I've long thought that the body mass index, the oft-cited calculation of whether you're obese, is flawed -- after all, it doesn't take into account whether your extra weight comes from muscle or fat. As an (equally meaningless) alternative, I propose a different measurement, one that reflects how you actually feel. I call it the Body Image Index, and I wrote about it for O Magazine.
What do feelings have to do with numbers? Most women know that it is possible to immediately gain 15 pounds by eating one pint of Ben & Jerry's. And when it comes to your butt (which can enlarge six sizes in the wrong pair of jeans), the rules of physics no longer apply.
We need a better way to quantify these fluctuations -- a formula that goes beyond your BMI and calculates the feel of overweight. So I propose the personal body image index (PBII).

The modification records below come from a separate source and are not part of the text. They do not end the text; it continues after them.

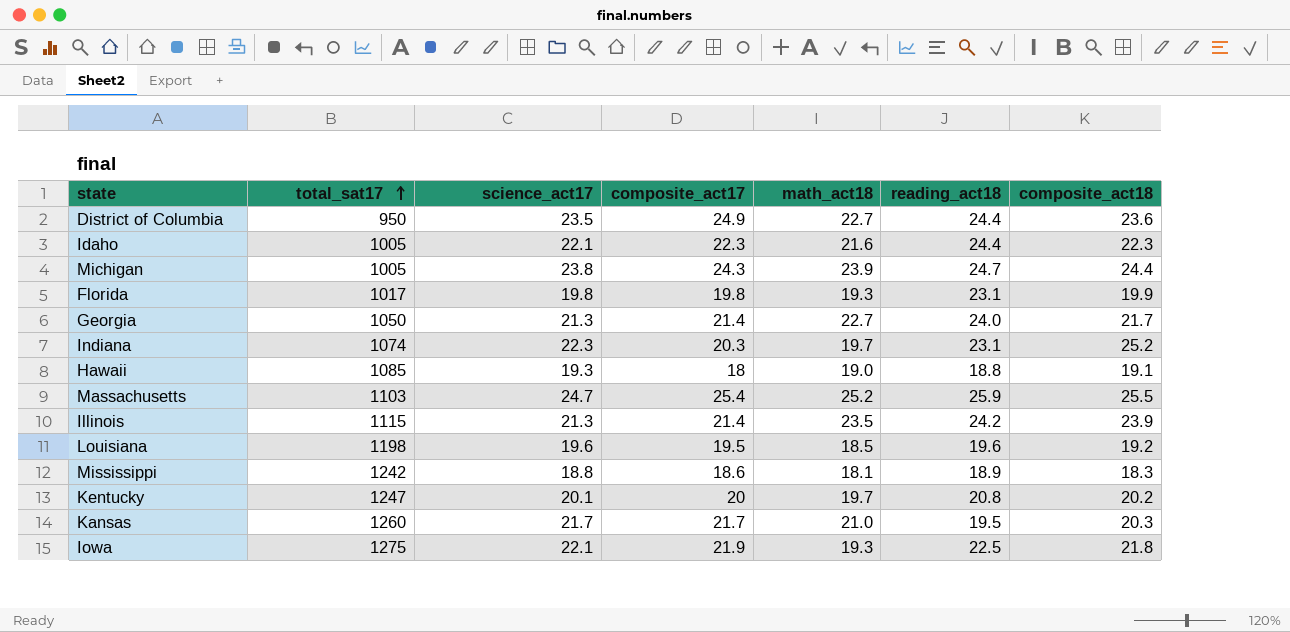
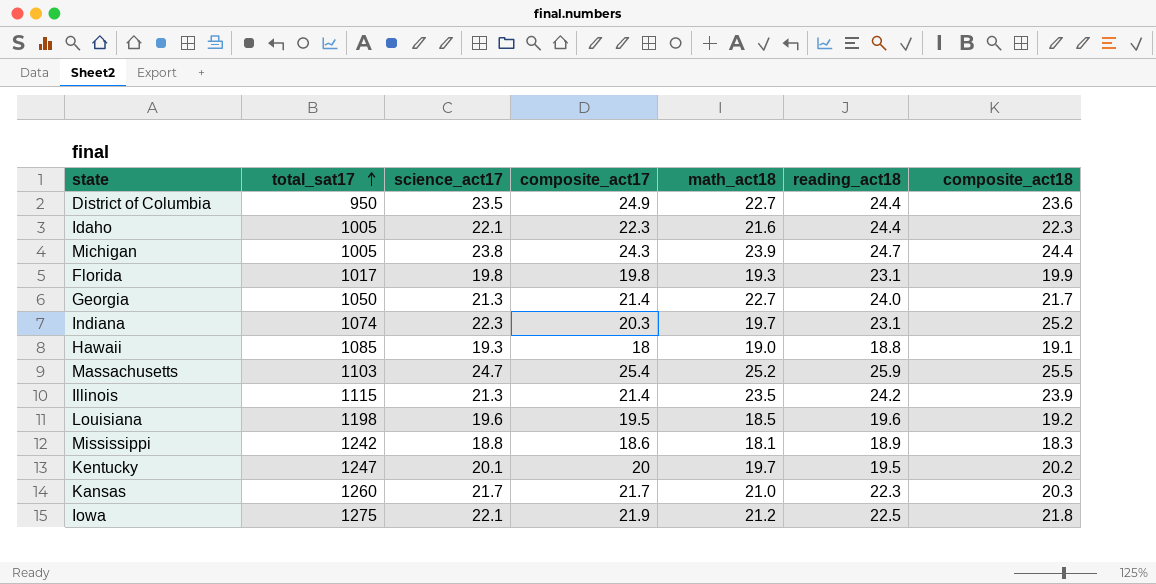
Kentucky | reading_act18: 20.8 -> 19.5
Kansas | reading_act18: 19.5 -> 22.3
Iowa | math_act18: 19.3 -> 21.2

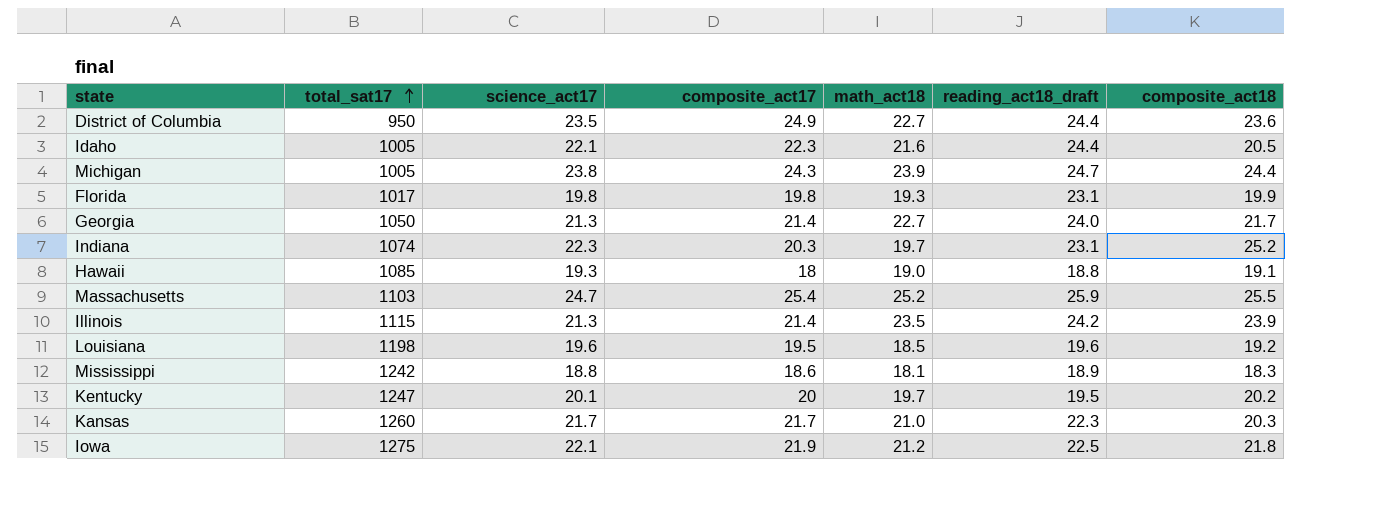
column name: reading_act18 -> reading_act18_draft
Idaho | composite_act18: 22.3 -> 20.5

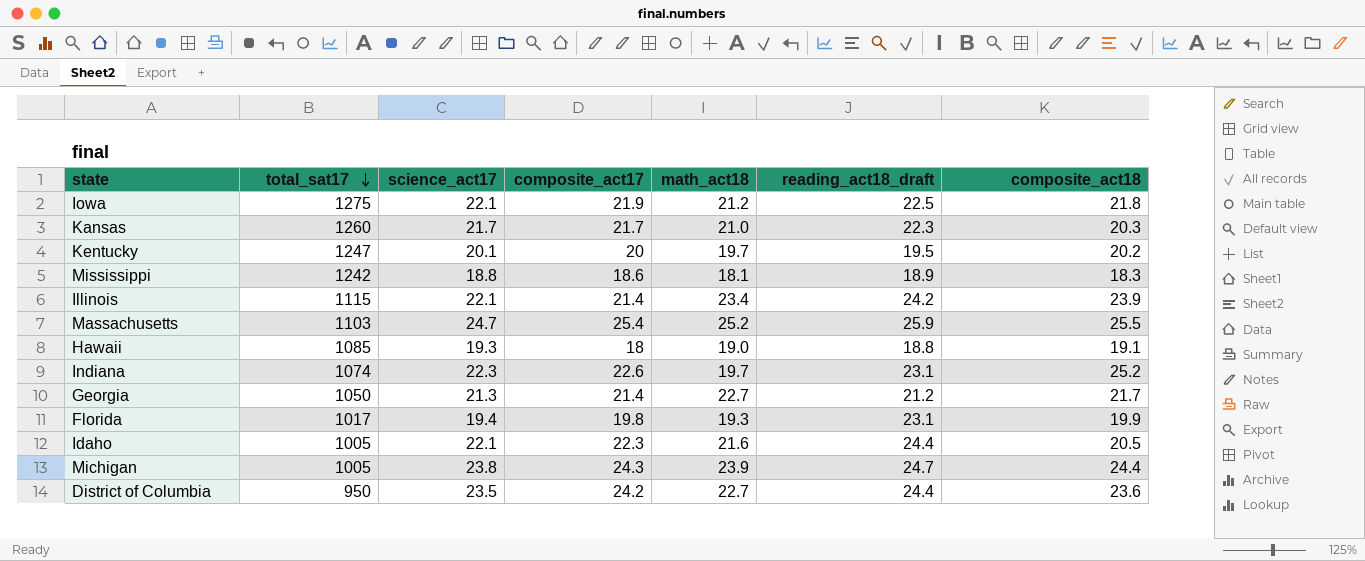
row order: total_sat17 ascending -> total_sat17 descending
row Louisiana: 1198 | 19.6 | 19.5 | 18.5 | 19.6 | 19.2 -> none
Illinois | science_act17: 21.3 -> 22.1
Illinois | math_act18: 23.5 -> 23.4
Indiana | composite_act17: 20.3 -> 22.6
Georgia | reading_act18_draft: 24.0 -> 21.2
Florida | science_act17: 19.8 -> 19.4
District of Columbia | composite_act17: 24.9 -> 24.2

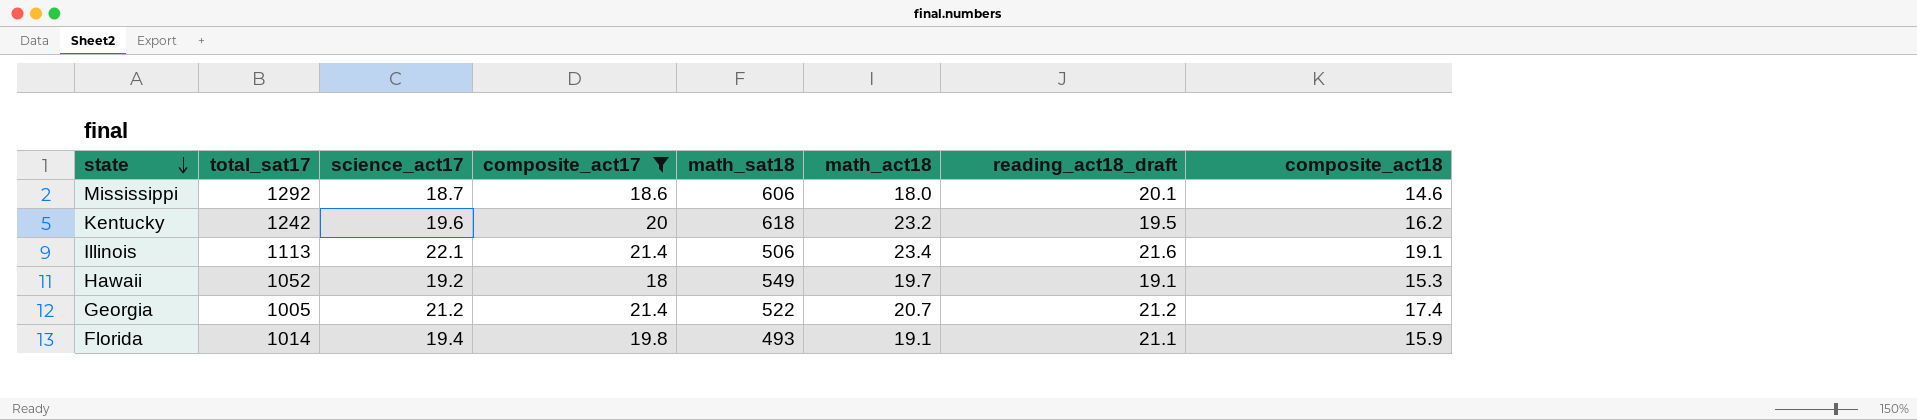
filter: none -> composite_act17 <= 21.4
row order: total_sat17 descending -> state descending
column math_sat18 | position: none -> 5
Mississippi | total_sat17: 1242 -> 1292
Mississippi | science_act17: 18.8 -> 18.7
Mississippi | math_act18: 18.1 -> 18.0
Mississippi | reading_act18_draft: 18.9 -> 20.1
Mississippi | composite_act18: 18.3 -> 14.6
Kentucky | total_sat17: 1247 -> 1242
Kentucky | science_act17: 20.1 -> 19.6
Kentucky | math_act18: 19.7 -> 23.2
Kentucky | composite_act18: 20.2 -> 16.2
Illinois | total_sat17: 1115 -> 1113
Illinois | reading_act18_draft: 24.2 -> 21.6
Illinois | composite_act18: 23.9 -> 19.1
Hawaii | total_sat17: 1085 -> 1052
Hawaii | science_act17: 19.3 -> 19.2
Hawaii | math_act18: 19.0 -> 19.7
Hawaii | reading_act18_draft: 18.8 -> 19.1
Hawaii | composite_act18: 19.1 -> 15.3
Georgia | total_sat17: 1050 -> 1005
Georgia | science_act17: 21.3 -> 21.2
Georgia | math_act18: 22.7 -> 20.7
Georgia | composite_act18: 21.7 -> 17.4
Florida | total_sat17: 1017 -> 1014
Florida | math_act18: 19.3 -> 19.1
Florida | reading_act18_draft: 23.1 -> 21.1
Florida | composite_act18: 19.9 -> 15.9

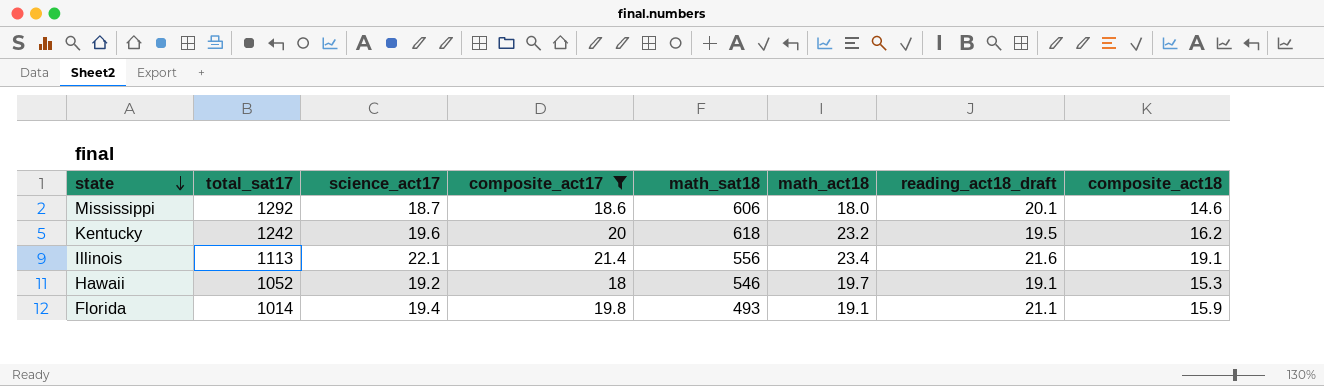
row Georgia: 1005 | 21.2 | 21.4 | 522 | 20.7 | 21.2 | 17.4 -> none
Illinois | math_sat18: 506 -> 556
Hawaii | math_sat18: 549 -> 546

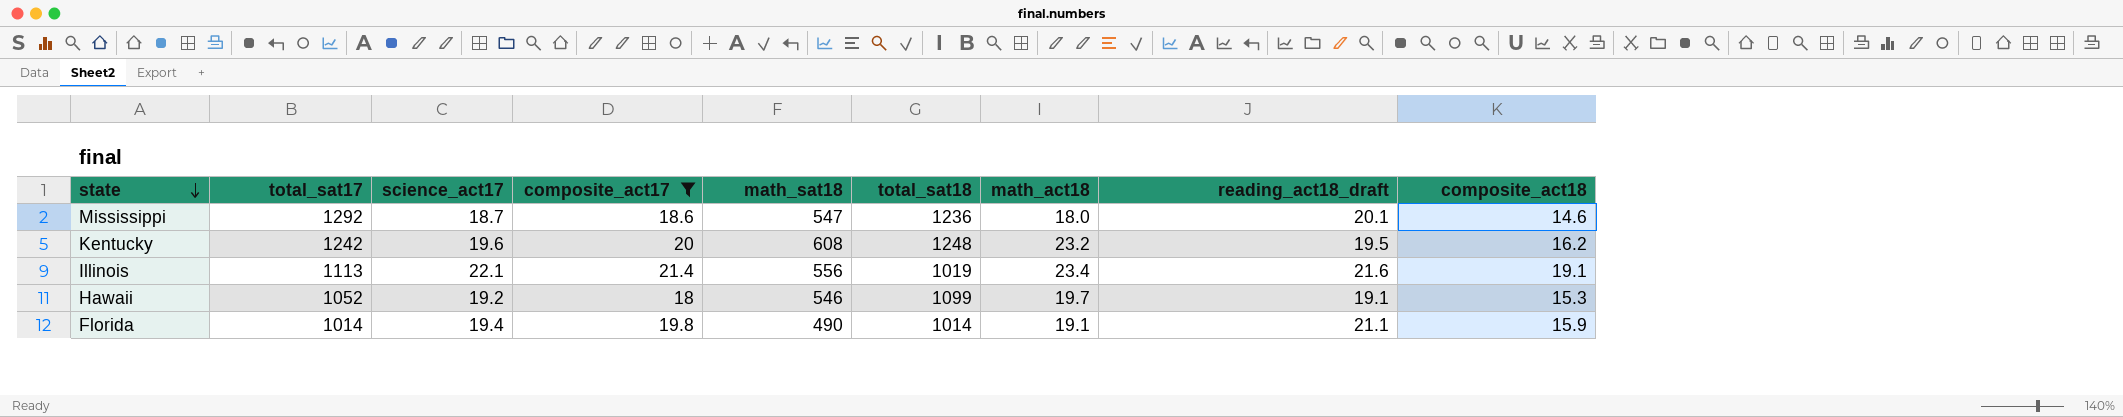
column total_sat18 | position: none -> 6
Mississippi | math_sat18: 606 -> 547
Kentucky | math_sat18: 618 -> 608
Florida | math_sat18: 493 -> 490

The general idea is as follows:
• Start with your weight. • Subtract seven pounds if you have just worked out. • Add five if you've single-handedly finished a plate of guacamole and chips; four for macaroni and cheese; six for death-by-chocolate cake. • Subtract 10 pounds if people nearby are fatter than you. • If you're wearing black pants, subtract two; if in a bathing suit, add eight. • If you are more than seven years older than the group average or are surrounded by bikini-clad undergraduates with toned stomachs and cellulite-free thighs, add 20.